[[ Records provided, beginning ]]

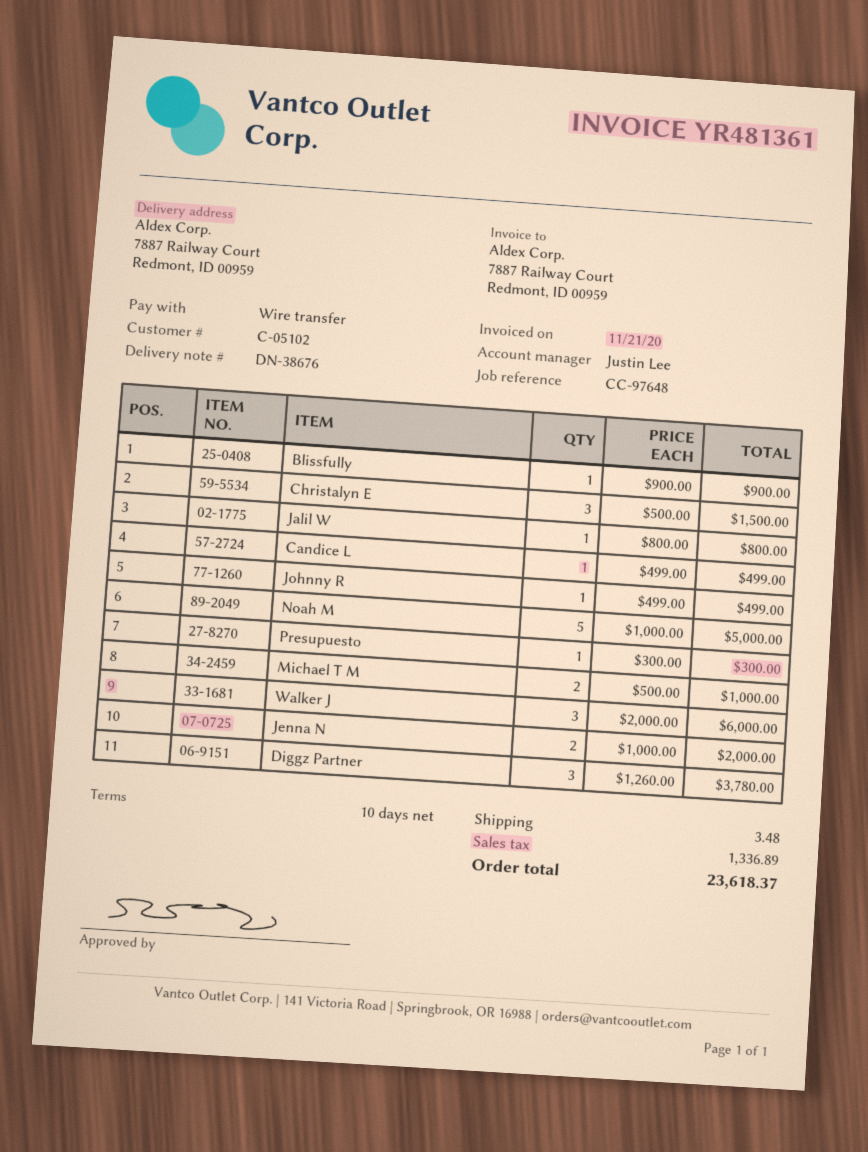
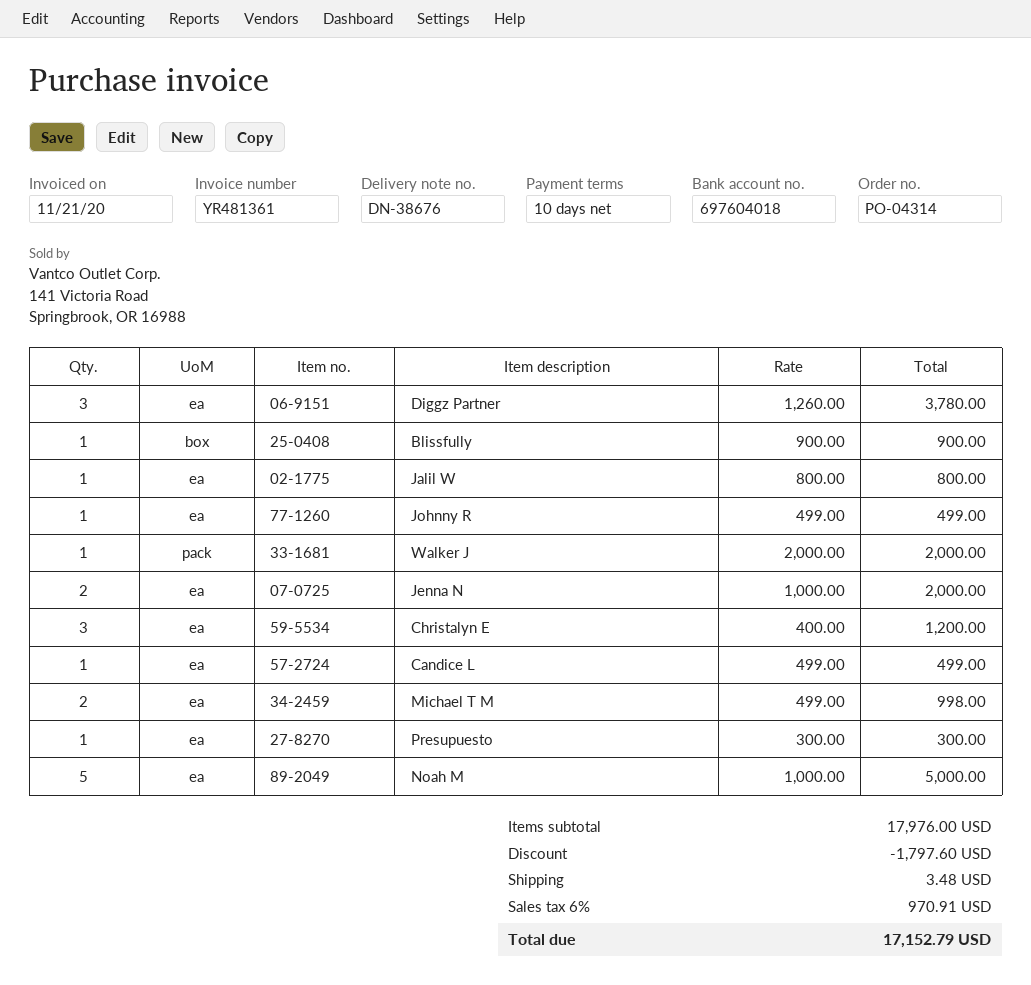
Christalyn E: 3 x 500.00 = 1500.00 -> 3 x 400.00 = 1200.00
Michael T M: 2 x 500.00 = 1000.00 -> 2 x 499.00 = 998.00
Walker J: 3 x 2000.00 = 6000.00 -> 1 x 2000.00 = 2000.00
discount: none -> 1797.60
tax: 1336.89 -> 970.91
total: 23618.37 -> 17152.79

[[ Records provided, end ]]

Restate the listing word for word. Pictures do not belong in the copy.

Christalyn E: 3 x 500.00 = 1500.00 -> 3 x 400.00 = 1200.00
Michael T M: 2 x 500.00 = 1000.00 -> 2 x 499.00 = 998.00
Walker J: 3 x 2000.00 = 6000.00 -> 1 x 2000.00 = 2000.00
discount: none -> 1797.60
tax: 1336.89 -> 970.91
total: 23618.37 -> 17152.79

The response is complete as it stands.